Lillith se dirigía hacia la puerta del baño, situada justo a mi espalda, para salir de la estancia y buscar un par de medicamentos que, dijo, me sentarían genial para el estomago.
El Diablo asomaba sobre su hombro, mostrando aquellas fauces que antes había utilizado para desgarrar el cuerpo de su madre, incluida la parte del cuerpo sobre el que ahora se estaba asomando. Sus facciones, además de ser horribles y monstruosas, se habían contorsionado y habían formado una curva sobre sus labios, enseñando todos aquellos dientes grandes y puntiagudos, desgastados, amarillentos y sucios.
El Diablo me estaba sonriendo.
Se sentía plenamente feliz.
Y seguía mostrando la misma frialdad en sus ojos, ahora tan grandes y redondos como pelotas de ping-pong, mientras se alejaba de la estancia en brazos de mi mujer.

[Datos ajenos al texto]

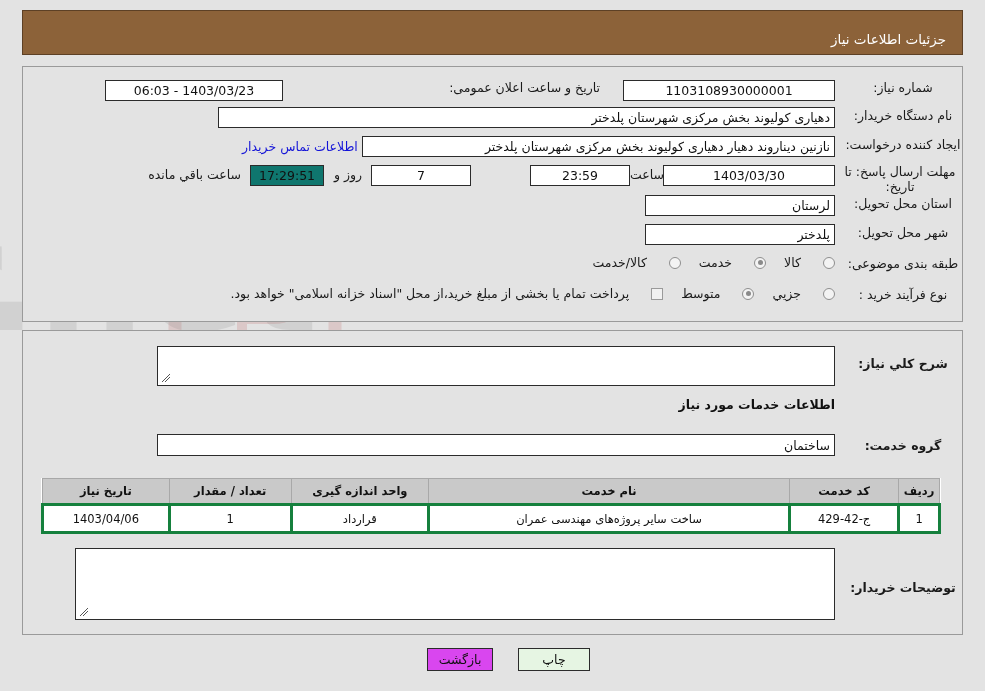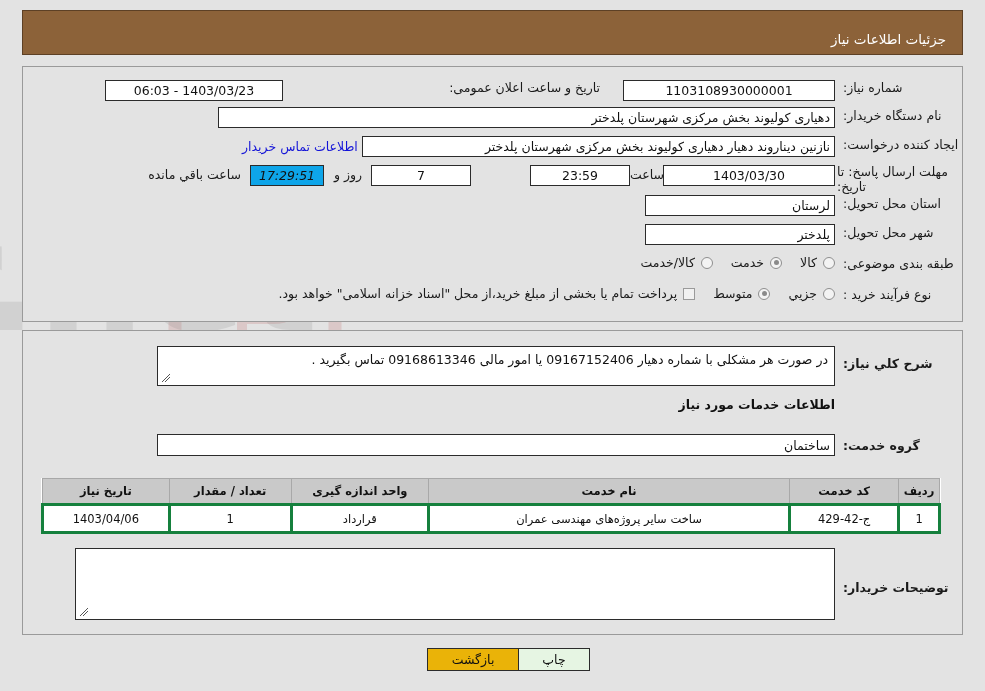--- a/index.html
+++ b/index.html
@@ -71,7 +71,7 @@
   .lbl {
     font-size: 12.5px;
     color: #1a1a1a;
-    text-align: left;
+    text-align: center;
   }
   .lbl2 {
     font-size: 12.5px;

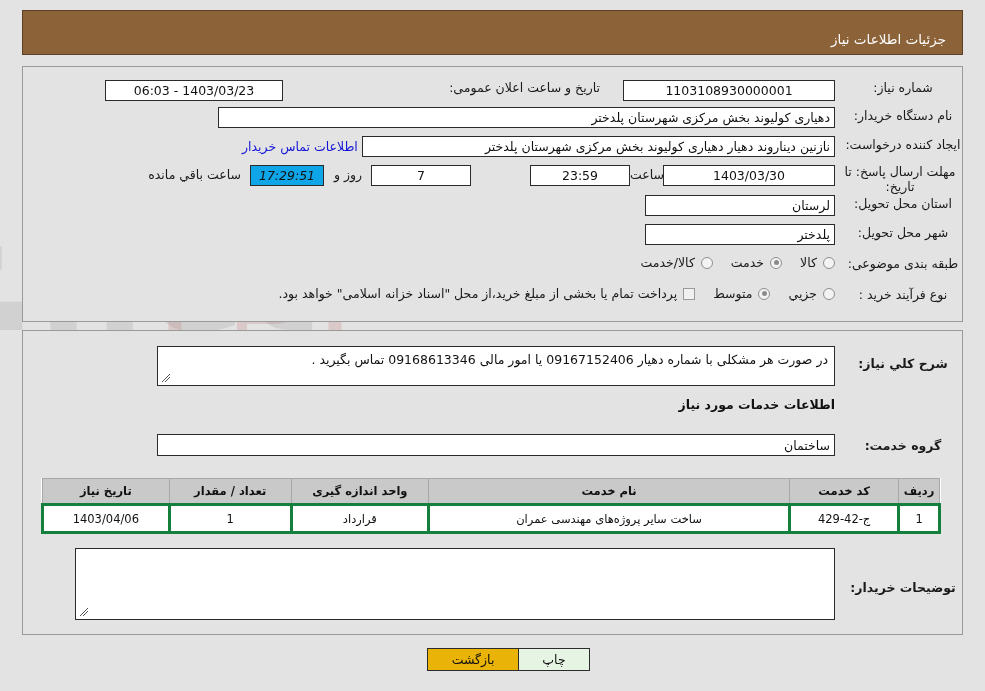--- a/index.html
+++ b/index.html
@@ -93,7 +93,7 @@
   }
   .fld.center { justify-content: center; }
   .fld.rightal { justify-content: flex-start; }
-  .fld.cream { background: #0ea5e9; font-style: italic; }
+  .fld.cream { background: #0f766e; }
 
   .linkish {
     color: #1414d8;

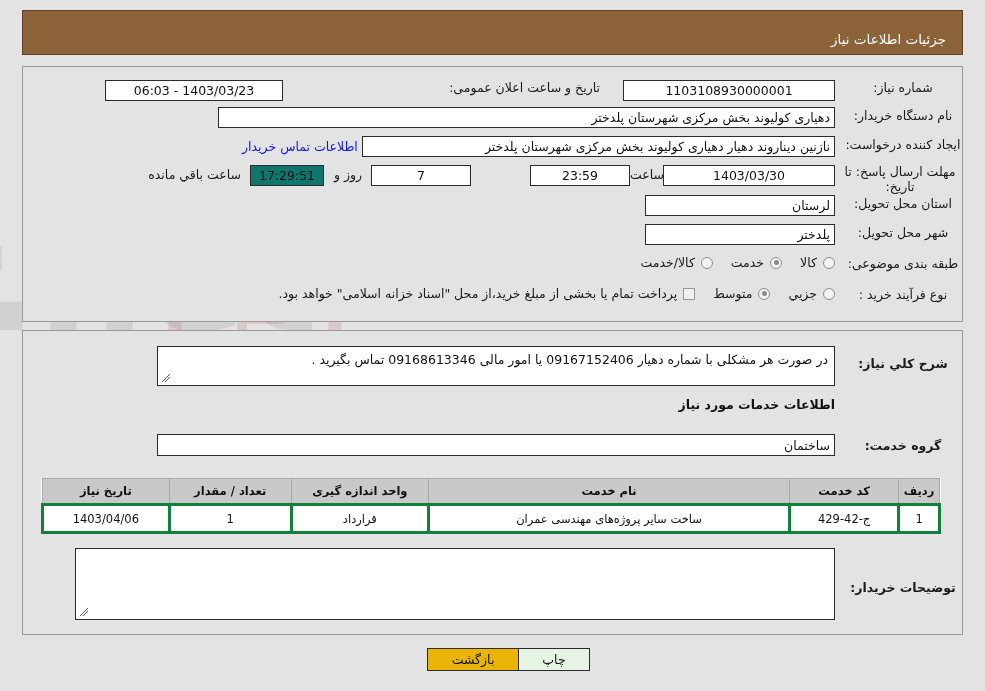--- a/index.html
+++ b/index.html
@@ -129,7 +129,7 @@
     display: inline-block;
     vertical-align: middle;
   }
-  .opt { display: flex; align-items: center; gap: 6px; margin-left: 18px; justify-content: flex-end; }
+  .opt { display: flex; align-items: center; gap: 22px; margin-left: 18px; justify-content: flex-end; }
   .opt .ot { font-size: 12.5px; color: #1a1a1a; }
 
   

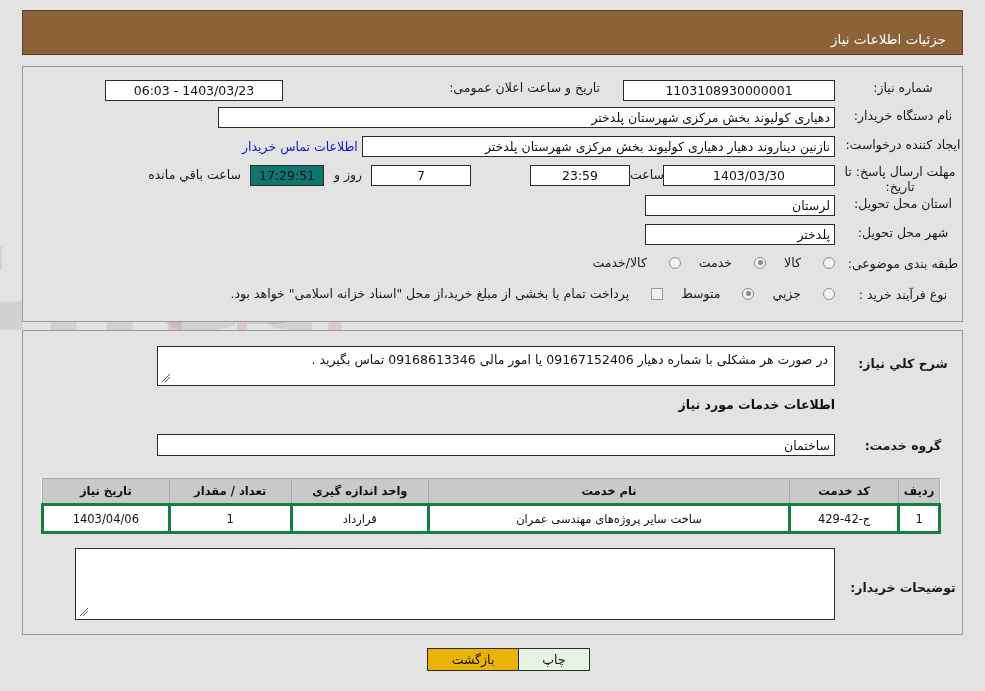--- a/index.html
+++ b/index.html
@@ -310,7 +310,6 @@
     <span class="lbl lbl-bold" style="width:120px;">شرح کلي نیاز:</span>
   </div>
   <div class="ta" style="position:absolute; right:150px; top:346px; width:678px; height:40px; z-index:11;">
-    <span>در صورت هر مشکلی  با شماره دهیار 09167152406 یا امور مالی    09168613346 تماس بگیرید .</span>
     <svg class="grip" viewBox="0 0 10 10">
       <line x1="1" y1="9" x2="9" y2="1" stroke="#555" stroke-width="1"></line>
       <line x1="4" y1="9" x2="9" y2="4" stroke="#555" stroke-width="1"></line>

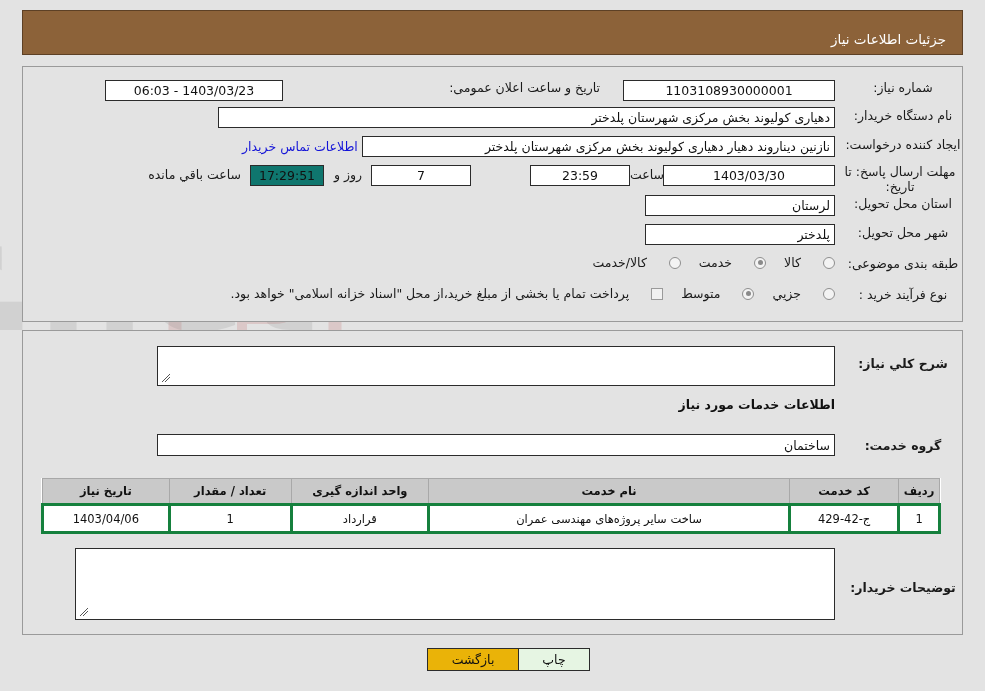--- a/index.html
+++ b/index.html
@@ -200,7 +200,7 @@
     z-index: 12;
   }
   #btn-print  { background: #e6f5e3; left: 518px; top: 648px; width: 72px; }
-  #btn-back   { background: #eab308; left: 427px; top: 648px; width: 92px; }
+  #btn-back   { background: #d946ef; left: 427px; top: 648px; width: 66px; }
 
   .lbl-bold { font-weight: bold; }
 </style>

La realidad se cernió sobre mí, descargando todo su peso sobre mis hombros, mi cuello, mi cabeza. Comprendí que todo aquello que había sucedido minutos antes no habían sido alucinaciones, ni había sido producto de mi imaginación.
No, él lo había hecho, el había matado a mi mujer.
Pero lo había hecho dentro de mi mente.
Estaba jugando conmigo, jugaba en su terreno, en mi subconsciente, estaba torturándome desde el centro de mi propio cerebro. No había ninguna manera en la que yo pudiese alzarme victorioso en aquel juego, no podía ganar de ninguna forma.
Así que, no podía hacer más que esperar a que llegase mi derrota.